Exhibit R-1 order for issuing notices under s. 17 to the petitioners in all the above eight cases is based on the valuation report received under s. 16A of the Act wholly and solely. This report is non est as being without jurisdiction, illegal, null and void and, therefore, the entire fabric for reopening these proceedings falls flat and the impugned notices deserve to be quashed. The notices are based on an absence of the existence of any legal foundation which could have given rise to a valid belief or reason to believe, as contemplated by s. 17(1)(a) or could have provided information as contemplated by s. 17(1)(b) of the Act.

It can neither constitute information within the meaning of s. 17(1)(b) of the Act nor can it become a reason for the belief within the meaning of s. 17(1)(a) of the Act.
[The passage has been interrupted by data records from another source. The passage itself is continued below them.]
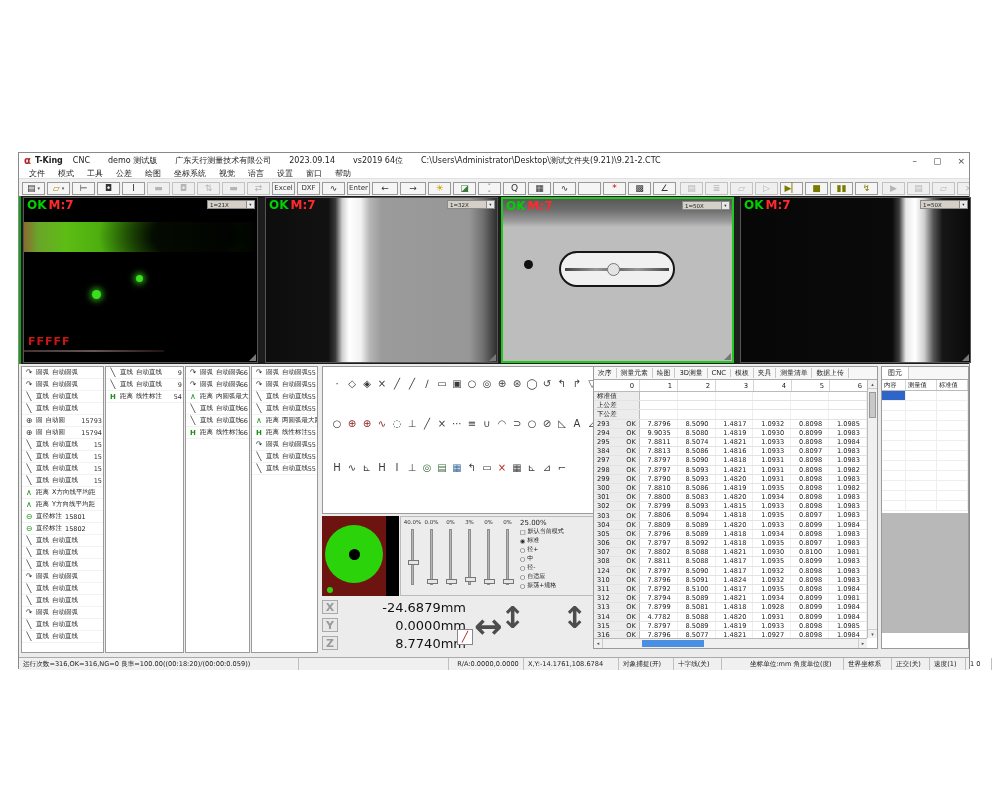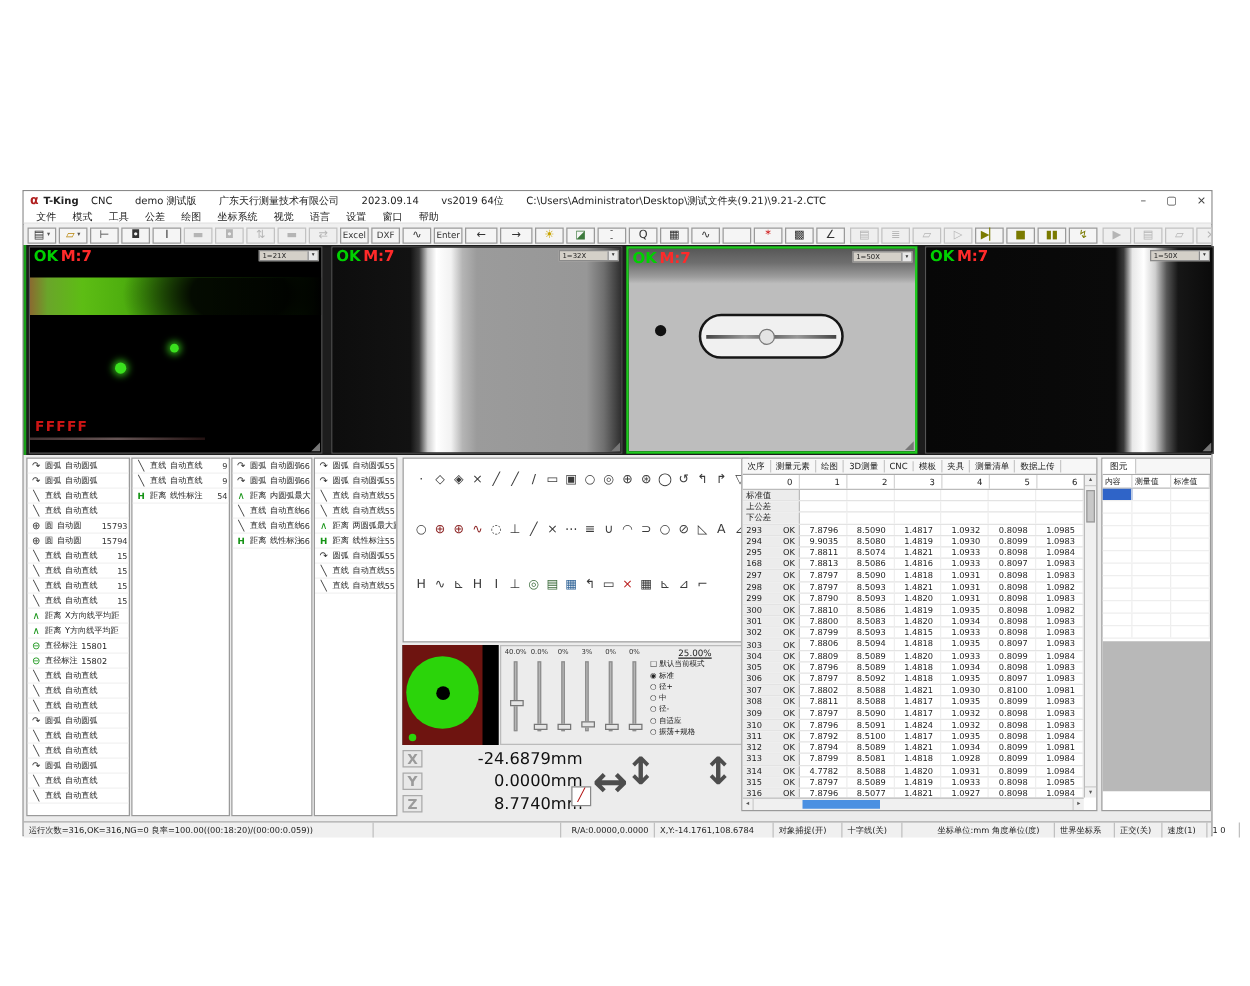"168" span { text: 168 -> 384 }
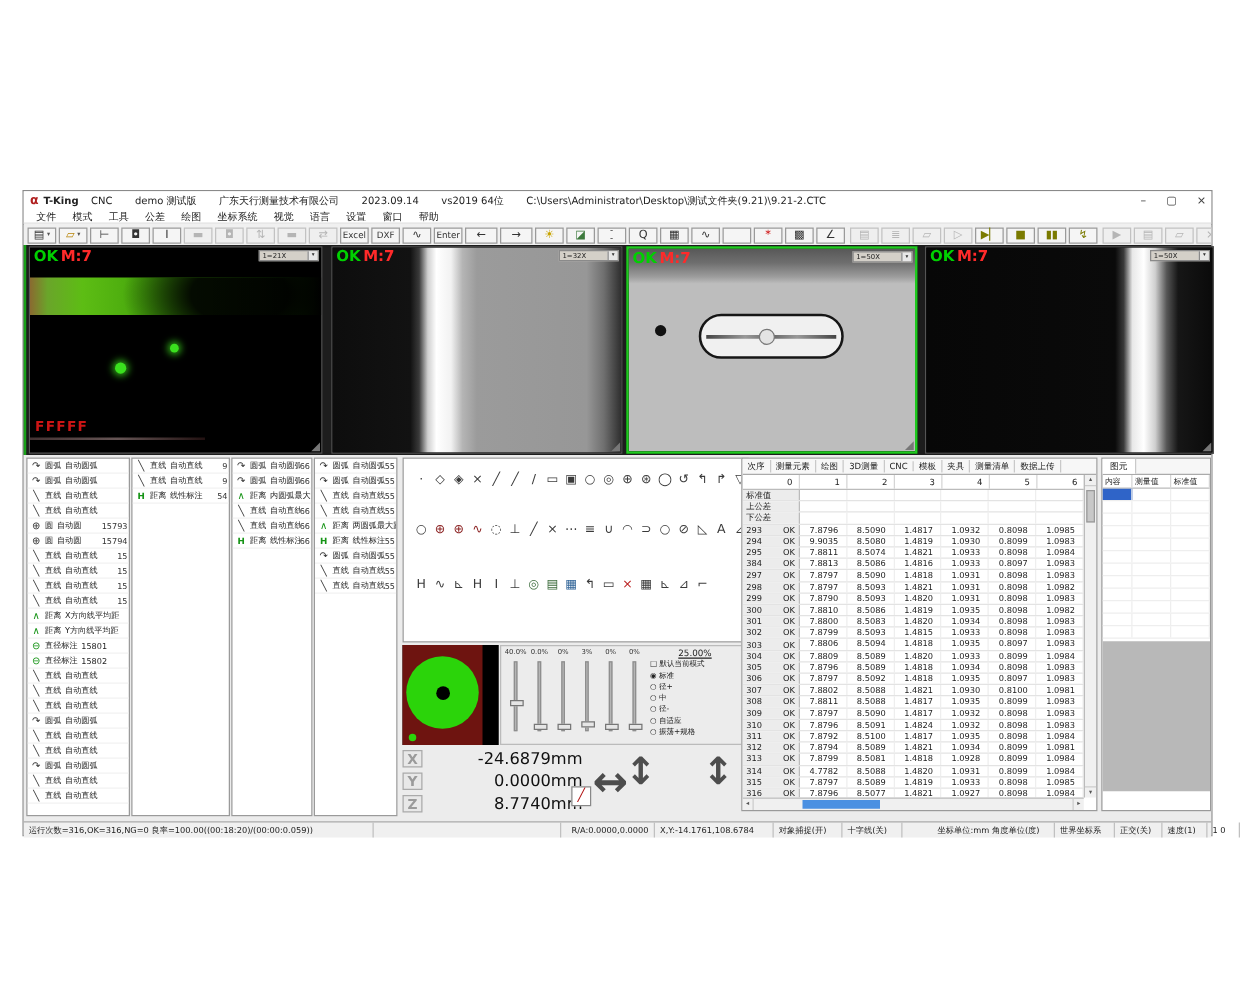"25.00%" .opt-pct { text-align: center -> left; text-decoration: underline -> none }
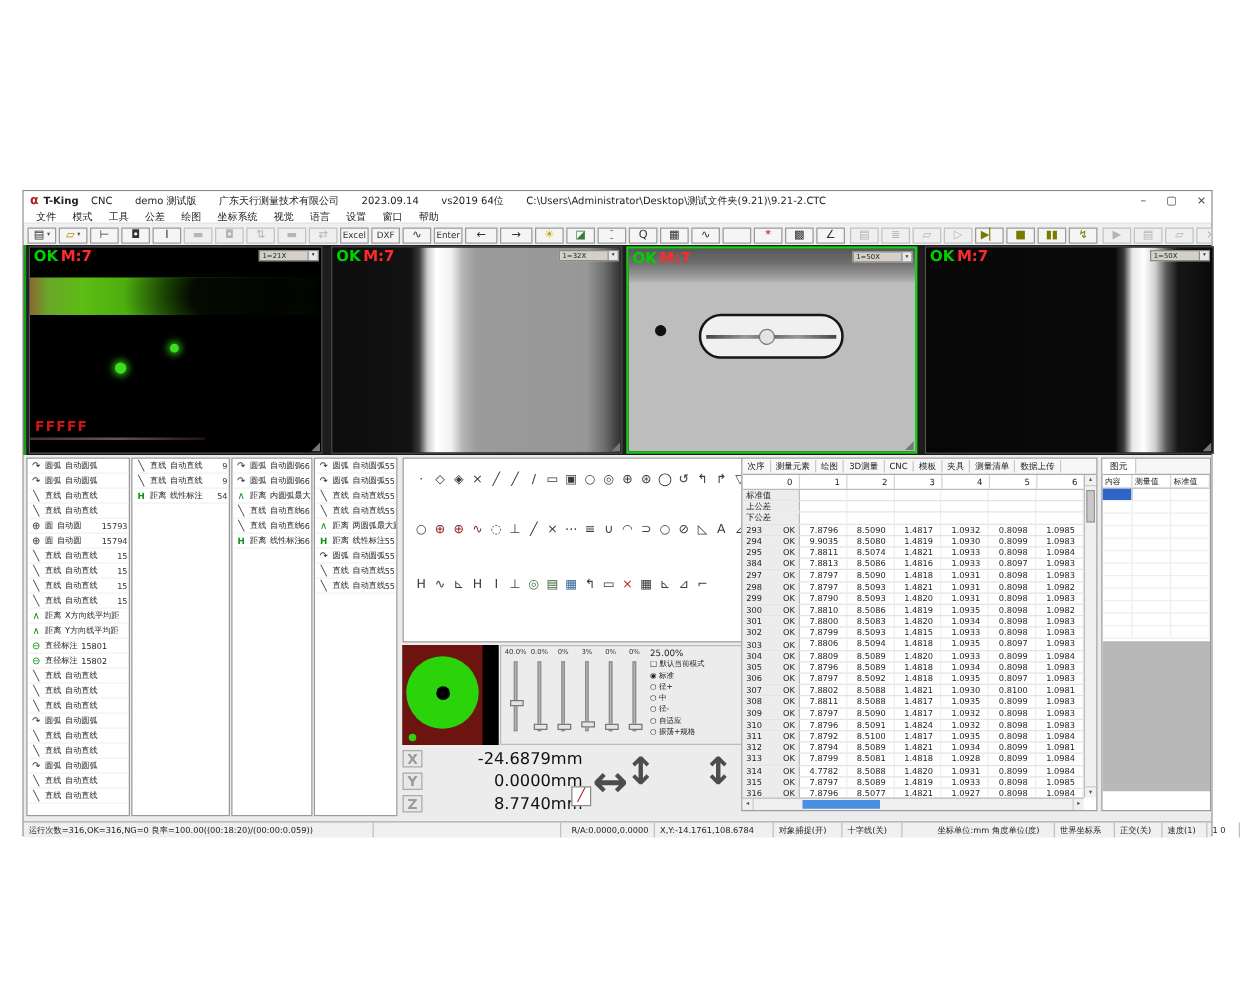"309" span { text: 309 -> 124 }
These eight writ applications, therefore, deserve to be accepted on this short but surest ground as the notices, in view of our finding above discussed, are without any legal and valid foundation both under s. 17(1)(a) and (b) of the Act.

In Anandkumari’s writ petitions Nos. 265 of 78, 321/78, 322/78 and 323/78 and 324/78, Ex. R-1 is the basis, bedrock and foundation of the notice for the reopening dated March 4, 1978. Ex. R-1 contained in Writ No. 265 of 78, relevant to assessment year 1969-70, is as under :

“Name of assessee : Smt. Anand Kumarilal Ratanada, Jodhpur. G.I.R. No. : A-7/WT/A/Ward, Jodhpur. Assessment year : 69-70.

Originally this assessment was completed on a net wealth of Rs. 1, 74, 131. The assessee has a half share in the property (Three show rooms located at M. I. Road, Jaipur). The assessee declared her share in the property at Rs. 92, 000. The Valuation Officer of the department valued the property at Rs. 4, 11, 000 as on 1-4-1974. The share of the assessee comes to Rs. 2, 05, 000 as on 1-4-1974. I have carefully gone through the report of the Valuation Officer. As per this report I estimate the value of this property and assessee’s half share at Rs. 1, 95, 000. Thus, I have reason to believe that on account of failure and omission on the part of the assessee to disclose correct market value, wealth to the extent of Rs. 1, 00, 300 has escaped assessment.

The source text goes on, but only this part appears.